Imagine if you will, having the power to see what is happening anywhere in the world, and at any past or present time. And that power was shared eventually, to everyone in the world. This was the premise of the book, “The Light of Other Days” by Arthur C. Clarke and Stephen Baxter, which discusses the problems which arise when a wormhole is used for faster-than-light communication. In the novel the authors suggest that wormholes can join points distant either in time or in space and postulate a world completely devoid of privacy as wormholes are increasingly used to spy on anyone at any time in the world’s history.
What’s interesting about the story is it’s parallel to what is happening today in the world around us. Before we get to that however, here’s a short summary of the story.
Hiram Patterson is the founder and CEO of the fictional company OurWorld, who the author styled after a cross between Richard Branson and the controversial media tycoon Rupert Murdoch. His company happens upon the most revolutionary technological breakthrough of the century; the creation of a stable wormhole. Not the promethean-sized wormhole that you could fly spaceships through to get to the other side of the universe. Nor the kind that transports you naked back in time. Or even the kind that opens doors into parallel universes. No, Hiram’s scientists created a minute wormhole, so small it could only be detected through specialized equipment.
At first, they didn’t know what to do with this breakthrough, as it didn’t seem to have any discernable usage other than expanding the niche knowledge of a handful of relativistic physicists. More frustratingly, they discovered that without access to near limitless energy sources, they would never be able to expand the size of the wormhole beyond its minute proportions.
However, OurWorld is a business, hence it’s out to make a buck. So driven by the forceful personality of Hiram Patterson, the scientists eventually found out that although microscopic wormholes were too small to transport anything useful, like a person, they could however transmit data. So they set out to create the WormCam, the world’s ultimate fly-on-the-wall camera. One that sees not only what is happening at the present, but also at anytime in the past.
At this point, Hiram completes his transformation from Richard Branson to Rupert Murdoch and applies the new technology to his own higher purpose: to get exclusives for his media empire. He quickly dial’s back the WormCam’s time viewer to expose the truth of political conspiracies and scandals dating back to the assassination of Abraham Lincoln to present. Naturally, the guy makes a mint on his exposés. All the while, politicians struggle to figure out he’s doing it. Although he also reveals fantastic historical nature documentaries, he can’t resist the ultimate reality porn of exposing celebrities and famous personalities sunbathing naked.

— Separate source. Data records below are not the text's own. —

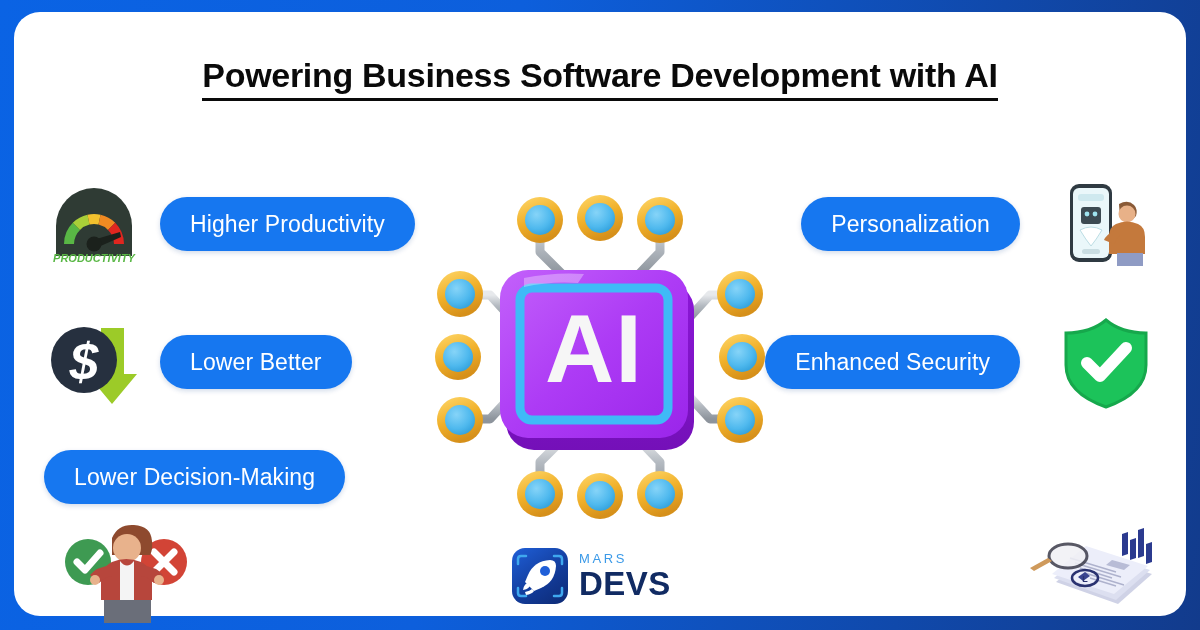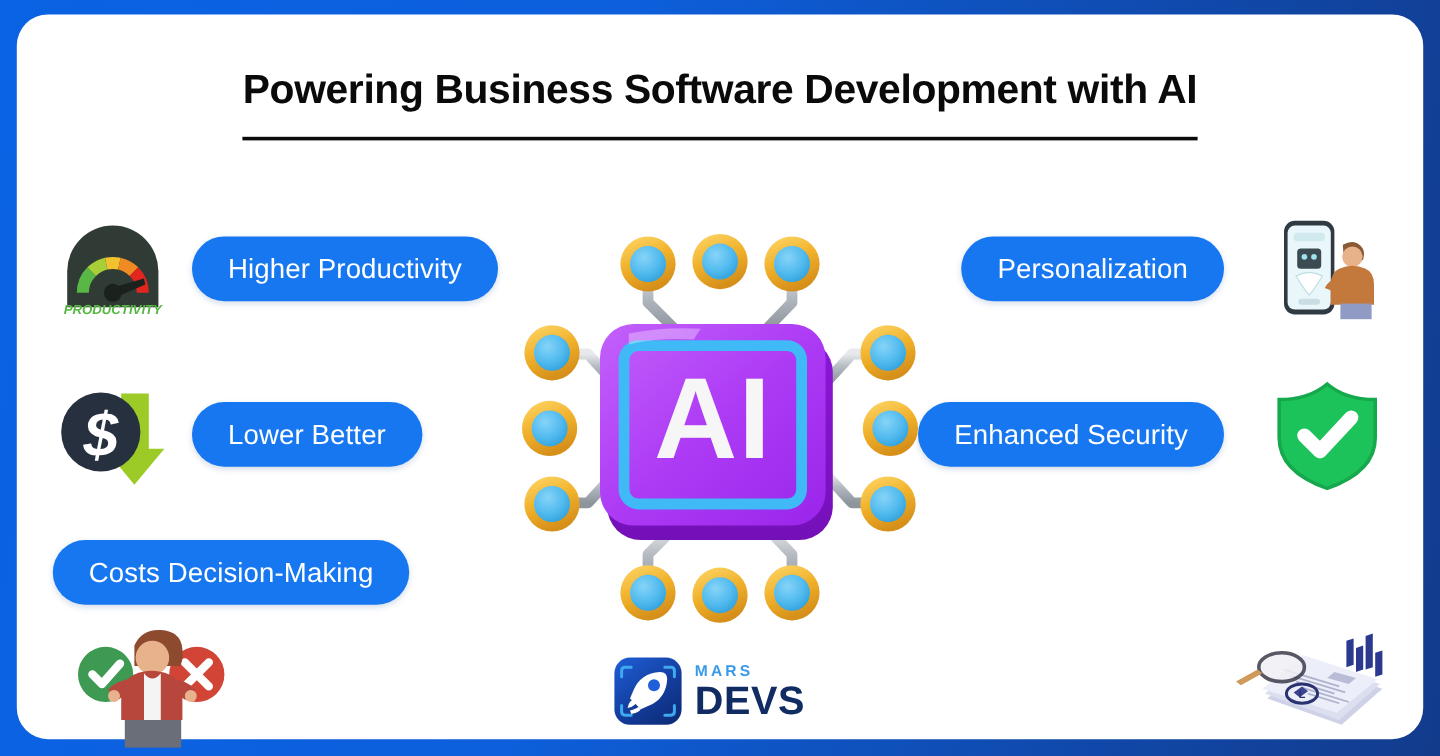"Powering Business Software Development" #title span { padding-bottom: 20px -> 4px }
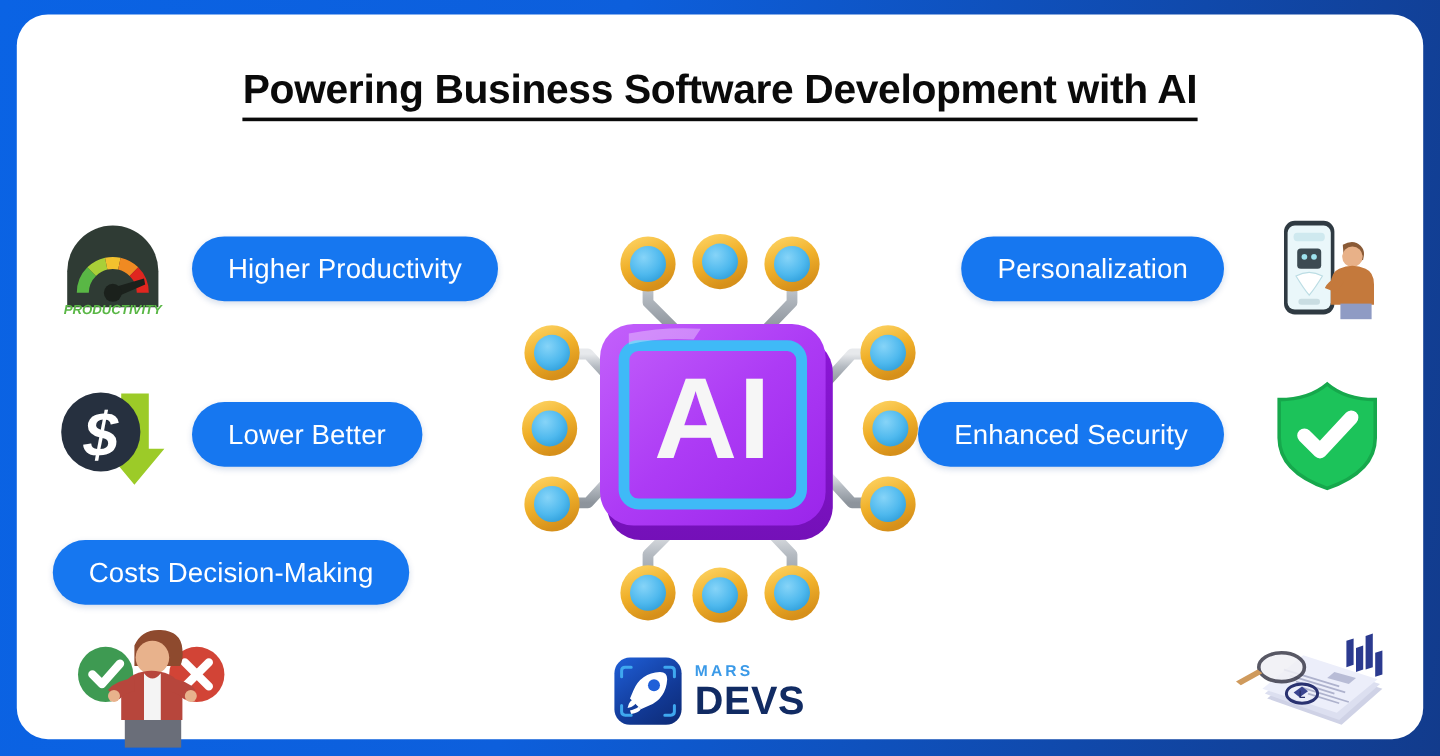"Costs Decision-Making" div.pill { text: Costs -> Lower }
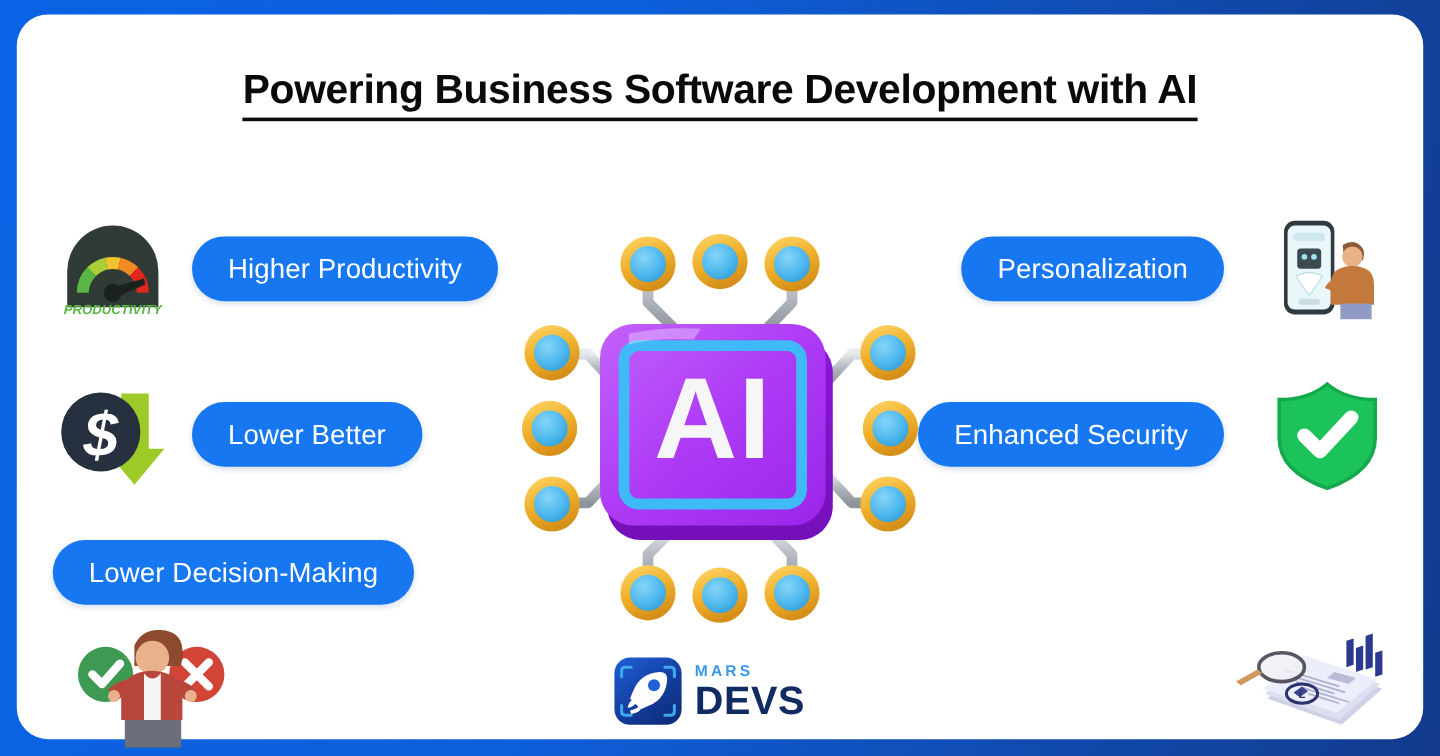"MARS" #logo-mars { font-weight: 700 -> 400 }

The resulting societal changes are dramatic. Politics undergo what can only be described as a complete top to bottom cleansing, with anybody having committed even the smallest indiscretion quitting public office before they become public fodder.
Over time, the scientists miniaturise the technology to produce a portable, mass-marker version of the WormCam. With everybody having access to these devices, even the smallest notion of privacy evaporates for all. Spouses use it to expose affairs. Teachers to expose students cheating. Men to view naked women, women to view naked men. Imagine, what happens with everybody can know everything that another person does, now and throughout their entire past lives. Entire generations of youth even have wormholes embedded into their brains to enable collective minds; the ultimate form of social networking where one is never alone.
By now, you can see where I am headed with this. The story of this all-transforming technology is a mirror of what we see happening with the Internet.
Consumer movements endless exposing every corporate misdeed and government lie.
Every minute of a person’s life and death – Jade Goody style – recorded and exposed in gory, pornographic detail for people to dive into, comment on, praise, rip apart, criticise and fantasize over in orgiastic delight.
The complete exposure of private and public lives, thoughts, friendships and personal and professional networks exposed on an up-to-the minute basis on Facebook, Twitter and LinkedIn.
The ordinary, the extraordinary, the unbelievable, the absurd, the bizarre, the inspiring and the provocative behaviour of millions of people, fictional and real, captured and viewed by millions every second over YouTube, Google Video, Tudou and other social video sites. We even see the collective mind in action thanks to Wikipedia.
The Internet is our very own personal wormhole to every aspect of the world. Thanks to Google Earth, we use it to see remote far-away places, or even far away stars. Thanks to Google Maps and Street View, we use to find out where we are, and view everything from our own neighbourhood, to those of neighbours we will never know nor see. We use it to discover truth and fiction in equal measure. Employers use it to check up on their competition and their own employees, while employees use it to check up on their colleagues and employers alike, both as individuals and as corporations. And naturally, marketers use it to continuously try to understand what it is that we all want, and how to exploit that knowledge to either the consumer’s and the corporation’s mutual gain, though more typically to the corporation’s gain at the expense of the consumer, the environment and the rest of the world.
The now continuous debate over privacy already seems somehow pointless. Because thanks to the Internet, we have willingly surrendered privacy in favour of collective knowledge and truth in the hope and desire that by participating in the bold experiment called the Internet, we will carve a brave new world out of the carcass of the dinosaur we have to grown up with. One which is somehow kinder, more honest, less greedy, and more equitable than the world it replaces.